¿Sirve de algo aburrirnos o hacemos bien en buscar evitarlo? Comprender esto resulta clave para explicar ciertos padecimientos sociales en nuestra vida individual e incluso en países enteros.
Texto por: Juan Pablo Delgado Cantú
Vivimos en una cultura donde el aburrimiento está prohibido. Cualquier asomo de este estado emocional nos obliga a sacar nuestros teléfonos para “entretenernos” con cualquier cosa. Poco importa perder un par de horas viendo videos estúpidos, la prioridad es una: ¡Prohibido aburrirse!
Pero este esfuerzo es inutil. El aburrimiento es ineludible y termina por volver con venganza. Pero hay que preguntarnos algo: ¿Sirve de algo aburrirnos o hacemos bien en buscar evitarlo? Comprender esto resulta clave para explicar ciertos padecimientos sociales en nuestra vida individual e incluso en países enteros.
En una entrevista con El País, la investigadora y filósofa española Josefa Ros Velasco, nos alumbra sobre este tema. La Premio Nacional de Investigación y autora de “La enfermedad del aburrimiento” indica que debemos partir de que el aburrimiento es algo completamente innato en los seres humanos; y que bien pudo ser “esencial” para el proceso evolutivo de nuestra especie.

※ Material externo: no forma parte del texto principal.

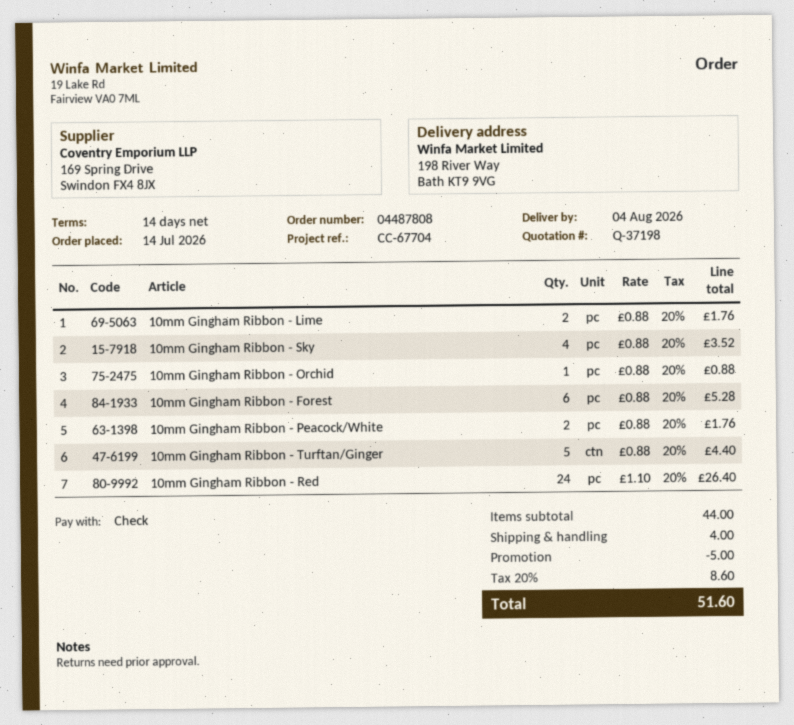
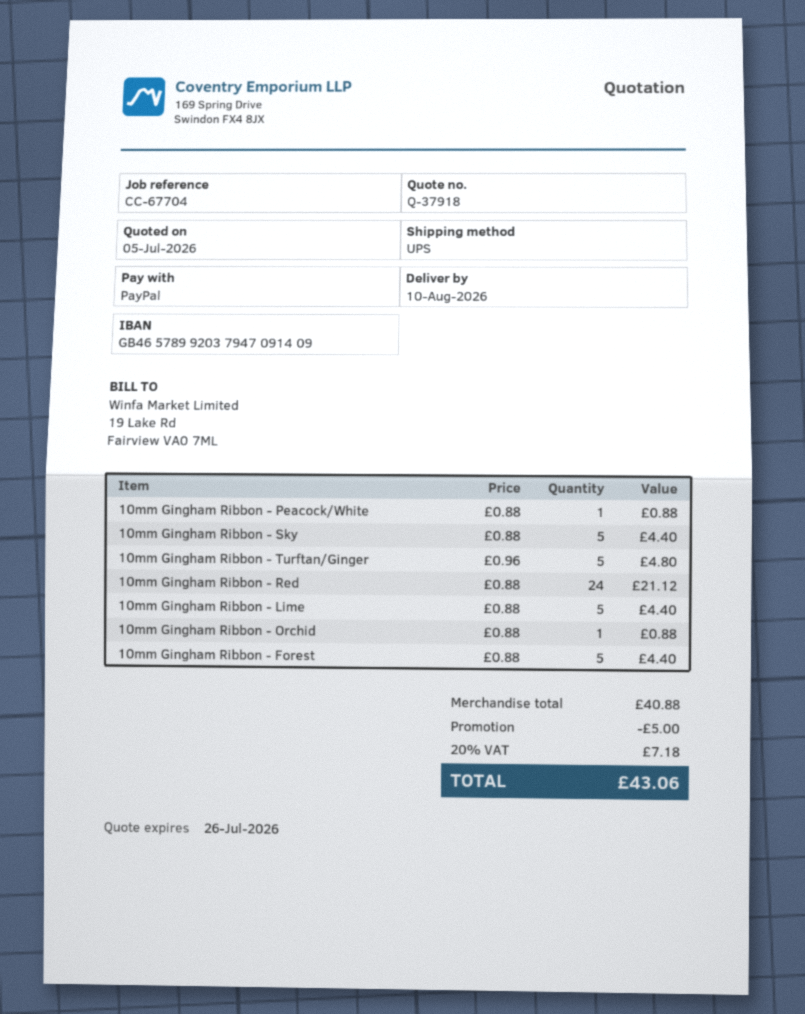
quote number: Q-37198 -> Q-37918
delivery date: 2026-08-04 -> 2026-08-10
payment method: cheque -> PayPal
10mm Gingham Ribbon - Lime: 2 x 0.88 = 1.76 -> 5 x 0.88 = 4.40
10mm Gingham Ribbon - Sky: 4 x 0.88 = 3.52 -> 5 x 0.88 = 4.40
10mm Gingham Ribbon - Forest: 6 x 0.88 = 5.28 -> 5 x 0.88 = 4.40
10mm Gingham Ribbon - Peacock/White: 2 x 0.88 = 1.76 -> 1 x 0.88 = 0.88
10mm Gingham Ribbon - Turftan/Ginger: 5 x 0.88 = 4.40 -> 5 x 0.96 = 4.80
10mm Gingham Ribbon - Red: 24 x 1.10 = 26.40 -> 24 x 0.88 = 21.12
subtotal: 44.00 -> 40.88
shipping: 4.00 -> none
tax: 20% = 8.60 -> 20% = 7.18
total: 51.60 -> 43.06

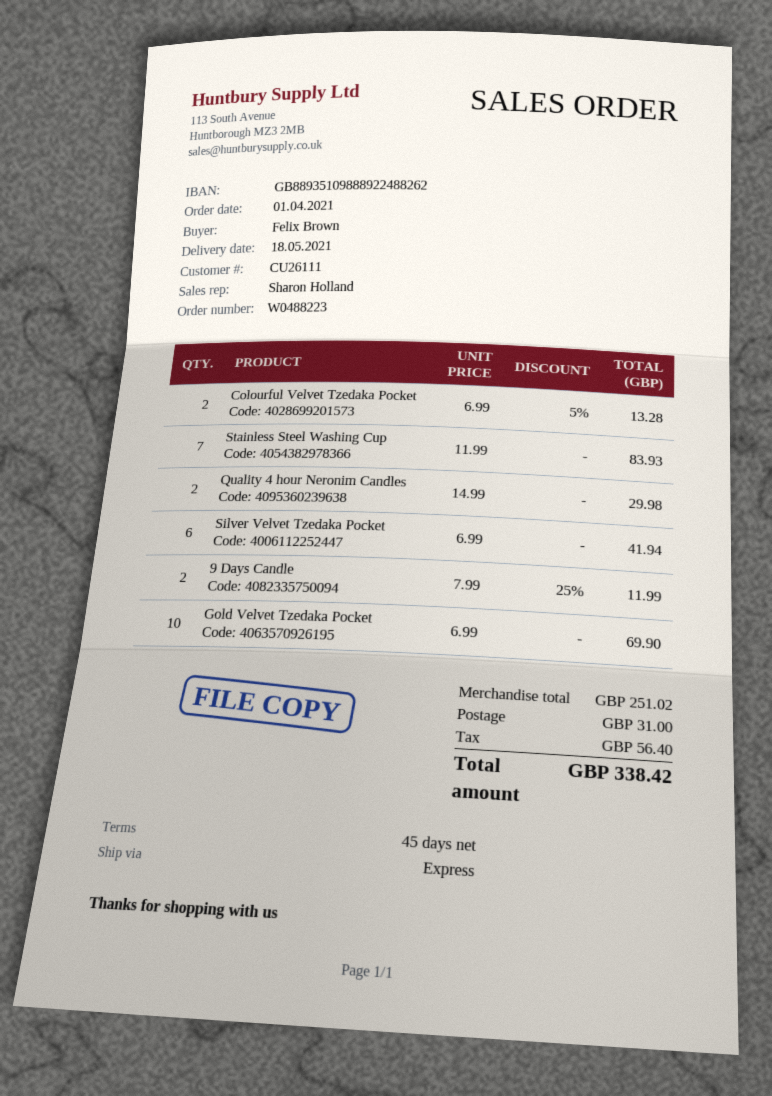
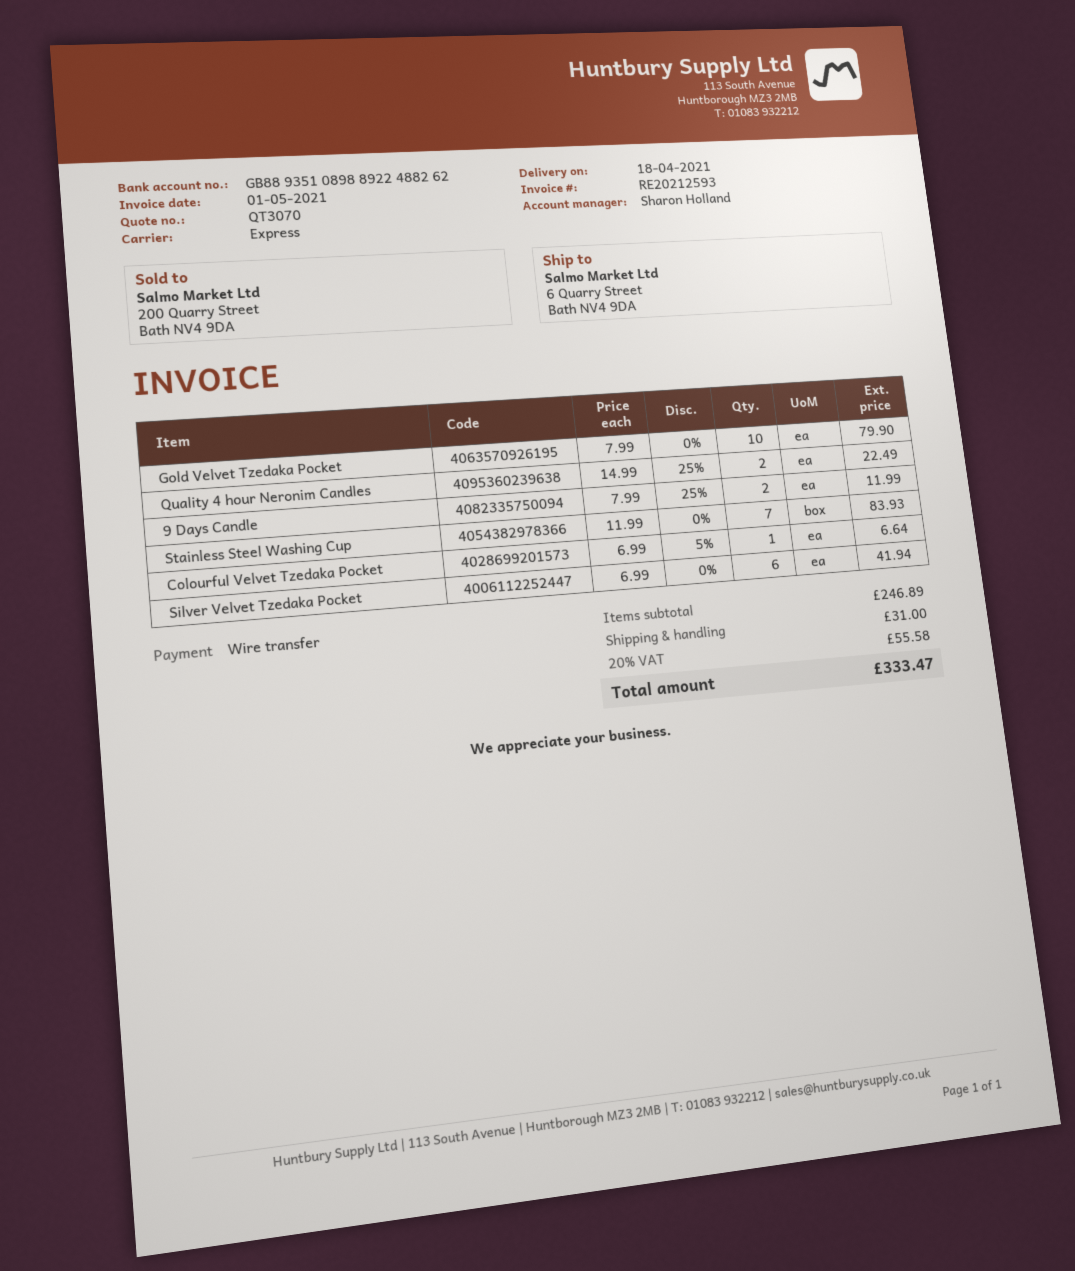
delivery date: 2021-05-18 -> 2021-04-18
bank account: GB88935109888922488262 -> GB88935108988922488262
Colourful Velvet Tzedaka Pocket: 2 x 6.99 - 5% = 13.28 -> 1 x 6.99 - 5% = 6.64
Quality 4 hour Neronim Candles: 2 x 14.99 = 29.98 -> 2 x 14.99 - 25% = 22.49
Gold Velvet Tzedaka Pocket: 10 x 6.99 = 69.90 -> 10 x 7.99 = 79.90
subtotal: 251.02 -> 246.89
tax: 56.40 -> 55.58
total: 338.42 -> 333.47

La razón es simple: cuando alguien se siente aburrido (y esto aplica para nuestros antepasados paleolíticos), nuestra mente nos obliga a buscar alguna novedad a nuestro alrededor para escapar de este desagradable sentimiento. Quizás por esto empezamos a tener “conversaciones cada vez más complejas (y) a imaginar el futuro”; acciones que son clave para establecer una protocultura.
Hoy el aburrimiento nos sigue motivando al cambio, porque este malestar “surge cuando nuestra relación con el entorno deja de satisfacernos”, indica Ros. Esto nos obliga a realizar una fuga hacia un futuro pues nuestro presente ha quedado “obsoleto”.
Todo esto suena beneficioso. Pero como explica Ros Velasco, existen millones de personas para quienes el aburrimiento no funciona como un paso para nuevas experiencias, sino que se los lleva a los abismos del alcohol y las drogas, a comportamientos antisociales y violentos; o incluso a destruir una democracia.
Esto me lleva a recordar un texto que escribí hace tiempo (“La Soledad Radicalizadora”) donde retomé las reflexiones de Hannah Arendt sobre el sentimiento de la soledad y cómo éste era un elemento clave para explicar el auge de Estados totalitarios en el siglo pasado. ¿Qué proponía Arendt? Que los ciudadanos ‘solitarios’ suelen apoyar a los gobiernos autocráticos, ya que la narrativa y propaganda de estos regímenes les inculca un propósito en sus vidas al hacerlos protagonistas en un gran movimiento dramático y épico.
Algo similar podemos deducir del aburrimiento. Ros Velasco indica que este estado emocional también puede infectar a sociedades enteras. En ciertos casos, puede ayudar una cultura a renovarse y resurgir más vibrante; pero también puede causar una inestabilidad generalizada que lleve a revueltas sociales o puede empujar a los votantes a elegir a políticos populistas disruptivos sólo para sacudir el status quo y hacer más ‘interesantes’ sus vidas cotidianas.
Lo preocupante es que hoy tenemos a millones de ciudadanos que viven en un constante sentimiento de soledad y de aburrimiento. Emociones que podrían poner en jaque nuestro andamiaje democrático o rasgar el tejido social.
Vivimos regidos por un sistema de valores que está basado (en parte) en el materialismo y el consumismo. Un mundo donde nuestras expectativas se distorsionan por el contenido que vemos en redes sociales. Una cultura que celebra la frivolidad, lo pasajero y lo desechable; donde ningún evento, producto o contenido logra atrapar nuestra atención por más de cinco minutos.
Ver al mundo bajo esa óptica inevitablemente lleva a las personas al hastío; y las consecuencias para nuestro sistema democrátco están a la vista: sociedades hartas y aburridas que arman una revuelta social sin sentido (como en Chile o en Washington DC) o que gustosamente votan por un Trump o un Bolsonaro sólo para ver al mundo arder. Y bueno… si el mundo se va a ir a la mierda, ¡que por lo menos sea entretenido!